Devlet Bakanı Mehmet Şimşek işsizlik oranlarındaki artışı kadınların kriz dönemlerinde iş aramasına bağlayarak ’suçluyu’ ilan etti. O halde kimse iş aramazsa işsizlik olmaz!

İşsizlik her zaman genel bir sorun. Türkiye’de her yıl, 850-900 bin kişi iş arayanlar arasına katılıyor. Ancak iş aramayanlar, arayanlardan daha çok. Çalışabilecek yaşa gelen her 100 kişiden 48’i iş arıyor. Avrupa Birliği ülkelerinde ise her 100 kişiden 68-70 arası iş arıyor.

Çalışabilecek yaşa gelen her 100 kadından sadece 24’ü iş arıyor. Türkiye kadın işsizliği açısından ön sıralarda, yükseliyor. Kriz olmasa da kadınlar iş bulamıyor. Bugün, eşleri ya da babaları işten atıldığı için ya da iş bulamadığı için geçinebilmek amacıyla daha düşük ücretle, daha ağır koşularda, güvencesiz, çoğu zaman vasıfsız işlerde çalışmak isteyen kadın sayısının biraz artması, işsizliği önlemek için her türlü imkanları olup kıllarını kıpırdatmayan politikacıların ağzında bahane oldu.

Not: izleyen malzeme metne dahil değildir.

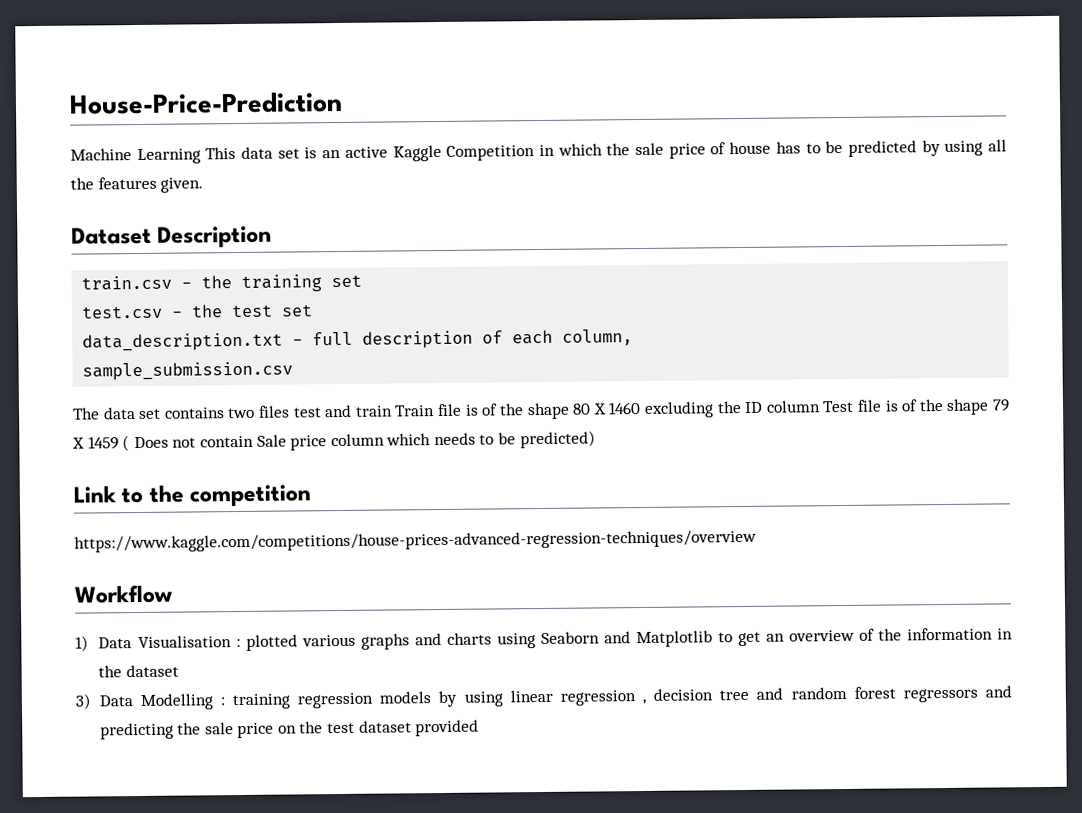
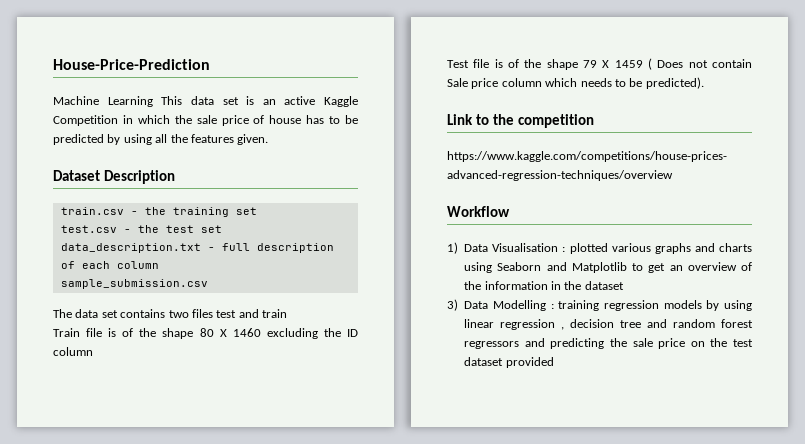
[562,329,634,346] column, -> [116,261,159,269] column
(393, 411) none -> (287, 313) //
(821, 406) none -> (93, 351) //
[519,430,596,449] predicted) -> [645,77,704,89] predicted).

Gerçekte işsiz sayısındaki artışın nedeni, ilk kez iş arayan kadınlar değil, kriz bahanesiyle çalıştıkları işten atılan ve iş aramak için başvuru yapan işçiler.

Sadece geçen ay Türk-İş’e bağlı sendikalarda, otomotiv-metal, çimento-seramik, tekstil ve gemi yapımı sektörlerinde 5 bin 766 işçi işten çıkarıldı, 4 bin 139 işçi ücretsiz izne ayrıldı. Son 5 aylık rakam ise yaklaşık 35 bin. Aynı işkollarında DİSK üyesi 3 bin 800 işçi işten çıkarıldı. Hak-İş üyesi 3 bin 602 işçi işten atıldı.

Küçük, sendikasız ve kayıtsız olan işyerlerinde durum daha kötü.

İşçi çıkarılmasının bir nedeni ihracatın, satışların belirgin oranlarda azalması.

Otomotiv ve beyaz eşya üretiminin yüzde 60-80 arası Avrupa ülkelerine ihraç ediliyor. Bu ihracat önemli oranda düştü ve bu ve bağlı sektörlerdeki patronların yaptığı ilk şey, işçi çıkarmak. Özellikle de, kocaları ya da babaları çalışıyor varsayılan, bir erkekten ayrı, tek başına kendini veya ailesini geçindireceği düşünülmeyen ve de fazla itiraz etmeyeceği, sorun çıkarmayacağı düşünülen kadınlar ilk işten çıkarılıyor.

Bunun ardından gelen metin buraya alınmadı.